So I have a picture I want to share. And by picture, I mean I took it to look exactly the way it does. It isn’t special; it just proves a point.
What do these two items have in common? One looks healthy – we even get wheat instead of white! – white the other is concentrated delicious sin.
The question I have is, why do they share an ingredient? I’ve made drinks, and I’ve made bread, and the only thing they shared was water. But for some reason – some actual reason – the world has decided that high fructose corn syrup belongs in bread.
Pop has syrup. It doesn’t matter if it comes from cane sugar or weird corn, it has syrup. That’s part of what makes it pop. Bread has sugar so the yeast can eat and work. Not syrup to keep it moister, longer, and make it sweeter.
Or at least it shouldn’t. Just no.
The problem is that we don’t make special trips to buy bread. Meat, fresh fruit, and other things, yes, but bread is one of those items that Nora picks up at work. It’s just easier that way.
So I decided I wanted to make bread that doesn’t have it. No high fructose corn syrup – or syrup at all – and maybe get good enough to make sandwich bread.
Not quite there yet, but ya know.
This is the recipe that I started with. Credit where credit is due and all that. I assume if you follow that recipe, you will get some delicious white bread. But if you follow my recipe, you will get some delicious, buttery wheat bread.
Well, half wheat anyway.
The non-cold ingredients. Bread flour, whole wheat flour, honey, yeast. I decided to not just have the cold ingredients sitting out for no reason.
I also had an ingenious idea. Every recipe says combine 110° water with 110° milk. I thought, “Boiling water plus hot melted butter plus cold milk should roughly be 110°.”
Worked perfectly. So you combine milk, water, butter, and honey with the yeast and you get the grossest looking mixture ever.
Let that sit a bit for the yeast to start working. Bubbles are good. I didn’t get any, but the mixture was just a bit cooler at that point.
But I did get bread so WOOHOO! me.
You put the flour and salt into the mixer, and then slowly mix in the liquid and yeast.
And mix.
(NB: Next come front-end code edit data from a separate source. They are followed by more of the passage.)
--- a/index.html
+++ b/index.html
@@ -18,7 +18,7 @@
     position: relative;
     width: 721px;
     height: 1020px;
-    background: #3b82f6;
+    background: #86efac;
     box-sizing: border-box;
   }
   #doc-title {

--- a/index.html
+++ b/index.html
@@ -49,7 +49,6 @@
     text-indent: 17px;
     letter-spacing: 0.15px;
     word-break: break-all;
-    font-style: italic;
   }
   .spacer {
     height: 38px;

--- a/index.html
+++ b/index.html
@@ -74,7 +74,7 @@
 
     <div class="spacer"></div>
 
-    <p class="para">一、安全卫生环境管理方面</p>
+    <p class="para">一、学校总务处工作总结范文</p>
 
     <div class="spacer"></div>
And mix and mix and mix. And it will start looking like this:
Yup, I put it on YouTube. Because why not.
BECAUSE IT’S LAME, ROBBY, THAT’S WHY!
Anyway, mix for ten minutes and then get ready to knead.
Sprinkle flour on the table and knead. If you are like me and want you, you can also knead in some oatmeal.
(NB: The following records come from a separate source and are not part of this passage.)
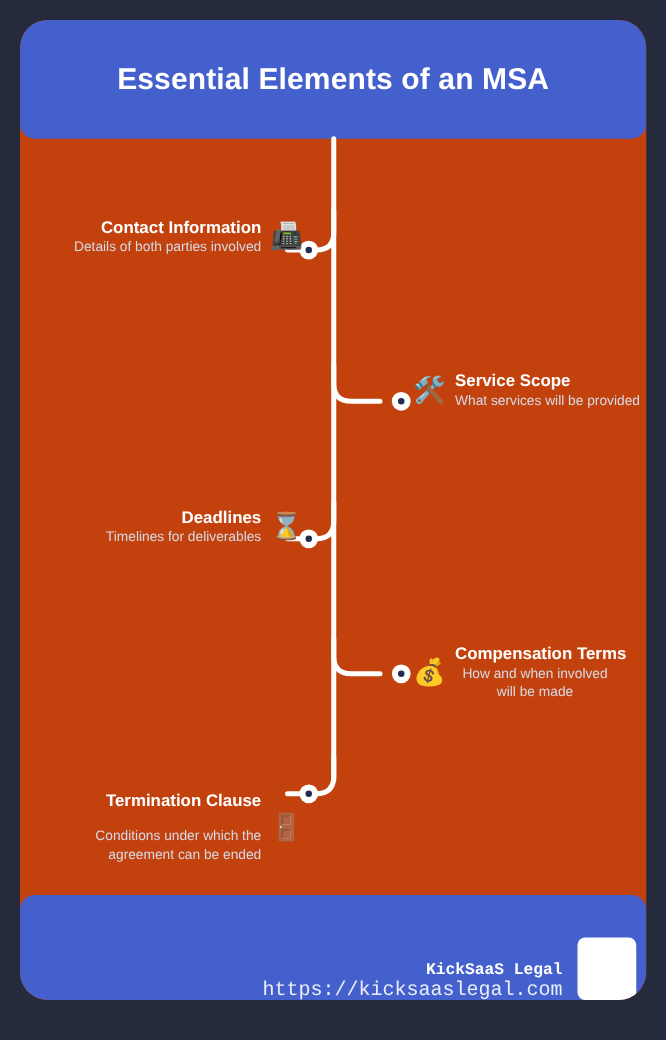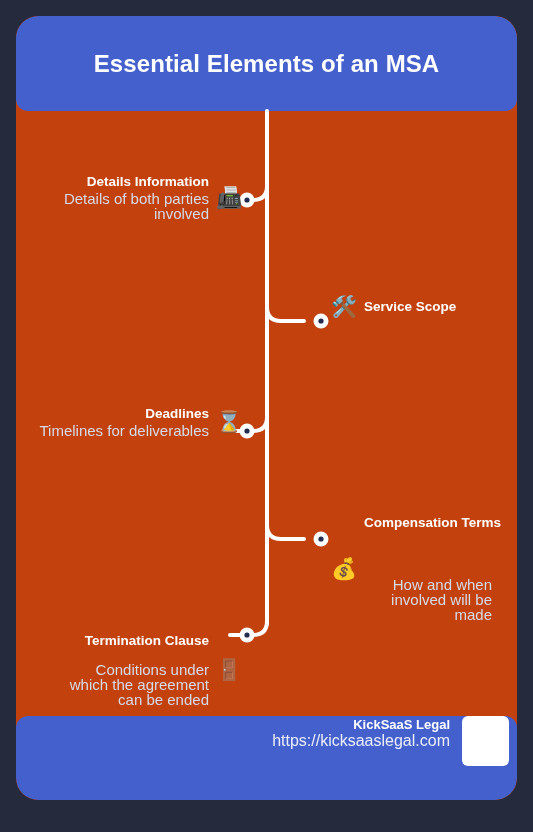--- a/index.html
+++ b/index.html
@@ -185,7 +185,7 @@
 
     <div class="item left" style="top:157px;">
       <div class="item-text">
-        <div class="item-title">Details Information</div>
+        <div class="item-title">Contact Information</div>
         <div class="item-desc">Details of both parties involved</div>
       </div>
       <div class="item-emoji">📠</div>

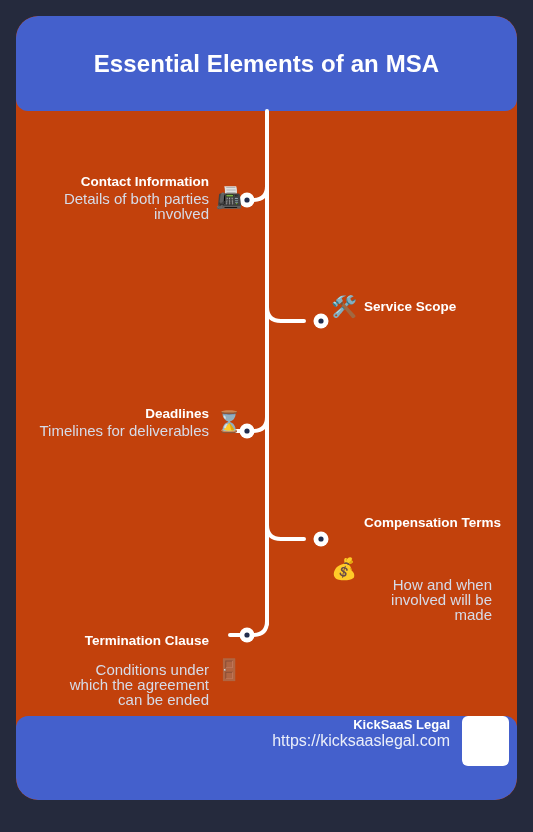--- a/index.html
+++ b/index.html
@@ -128,7 +128,7 @@
   }
   .item-desc {
     color: #d6dbe8;
-    font-size: 15px;
+    font-size: 11px;
     line-height: 15px;
   }
 

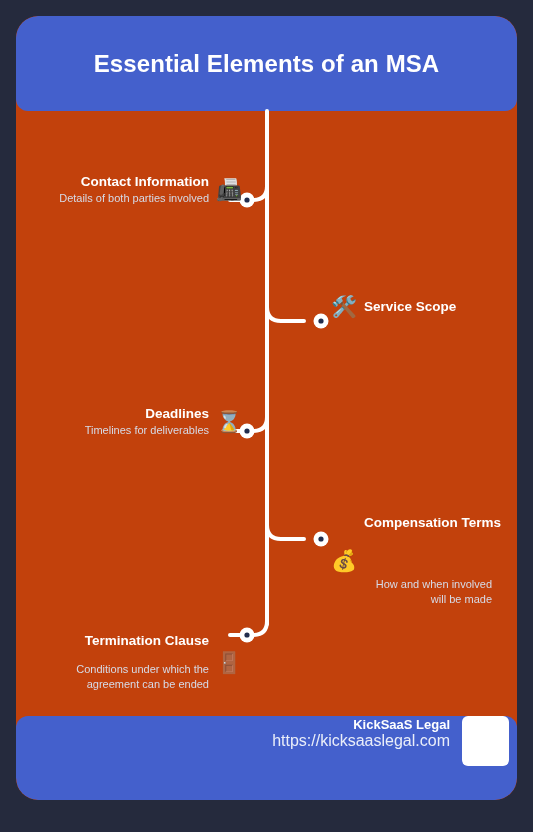--- a/index.html
+++ b/index.html
@@ -117,7 +117,7 @@
 
   .item-text { display: flex; flex-direction: column; }
   .item.left  .item-text { align-items: flex-end;   text-align: right; }
-  .item.right .item-text { align-items: flex-start; text-align: right; gap: 45px;  }
+  .item.right .item-text { align-items: flex-start; text-align: center;  }
 
   .item-title {
     color: #ffffff;

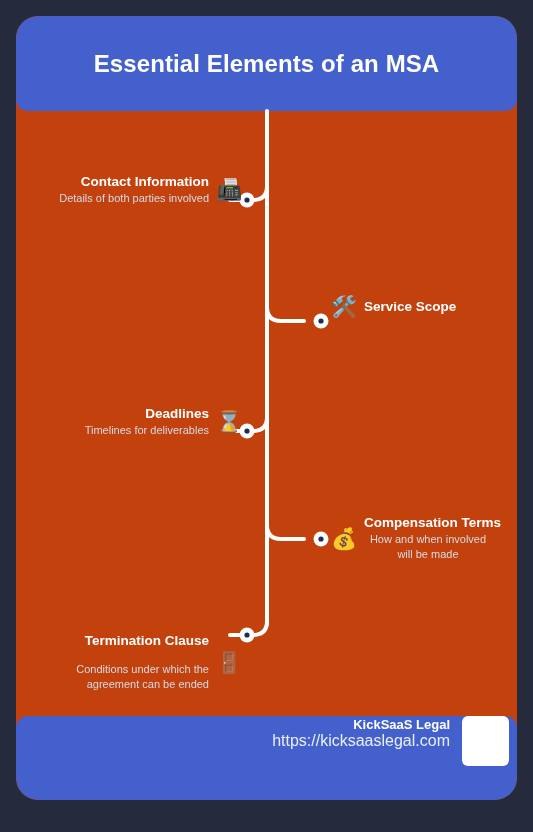--- a/index.html
+++ b/index.html
@@ -195,6 +195,7 @@
       <div class="item-emoji">🛠️</div>
       <div class="item-text">
         <div class="item-title">Service Scope</div>
+        <div class="item-desc">What services will be provided</div>
       </div>
     </div>
 

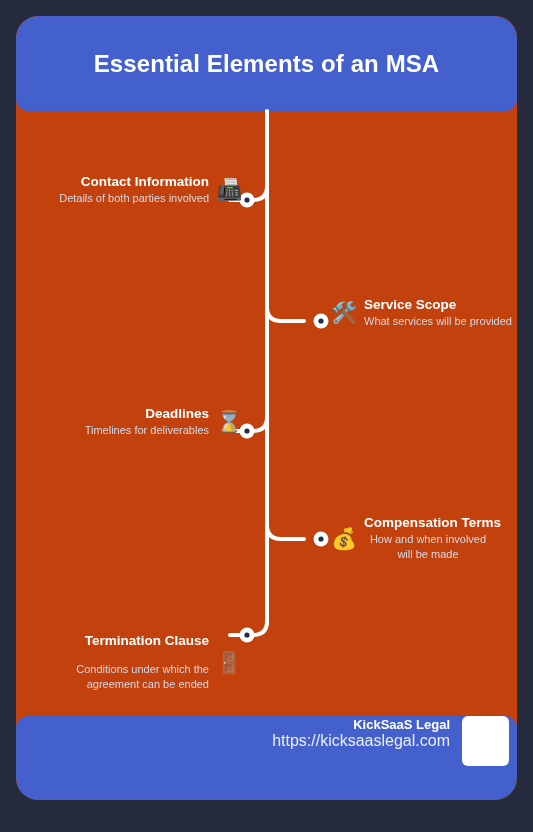--- a/index.html
+++ b/index.html
@@ -62,9 +62,10 @@
     background: #4460cc;
     border-radius: 12px 12px 22px 22px;
     display: flex;
-    align-items: flex-start;
+    align-items: flex-end;
     justify-content: flex-end;
     padding-right: 8px;
+    font-family: Liberation Mono, monospace;
   }
   .footer-text {
     text-align: right;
Knead, knead, knead, and then put into a greased bowl, roll it around…
…cover and let rise. If you can, add some warmth to make it rise better.
It will double in size. Then punch down and put into bread pan(s) and allow to rise again. You can split it, or leave it be in one pan. I did two and I kind of wish I had done one.
After it rises, it will look a little like this. I added oatmeal on top for effect. Then bake in the oven at 350 for 50ish minutes. Make sure to put a glass dish with water in it for the baking.
It was SOOO good, too. Like really good.
1 3/4 Cups Bread Flour
1 3/4 Cups Whole Wheat Flour
2 teaspoons Salt
1 Cup Cold Milk
1/3 Cup Boiling Water
3 Tablespoons Hot Melted Butter
3 Tablespoons Honey
2 1/4 teaspoons Dry Active Yeast (1 Envelope for those who use envelopes)
Flour and Oatmeal to Knead
1. Combine Flours and Salt in Mixer.
2. Combine Milk, Water, and Butter. Add to honey and yeast. Allow to proof.
3. Add liquid to dry ingredients and mix ~10 minutes on low.4. Remove Dough from mixer and knead into flour and oatmeal.
5. Place dough in oiled bowl. Cover dough in oil. Cover bowl and allow to double in size.
6. Punch dough down, place in bread pan(s), allow to rise again.
7. Preheat oven to 350° with water in glass dish in oven
8. Bake bread for ~50 minutes.
9. Devour half a loaf because fresh bread is SO MUCH BETTER THAN STORE BOUGHT!
It was so good. Maybe next time I’ll leave it whole and make sandwich sized bread suitable for slicing and making…sandwiches…with.
To crafting food!
P.S.: I promise a beer post sometime this week.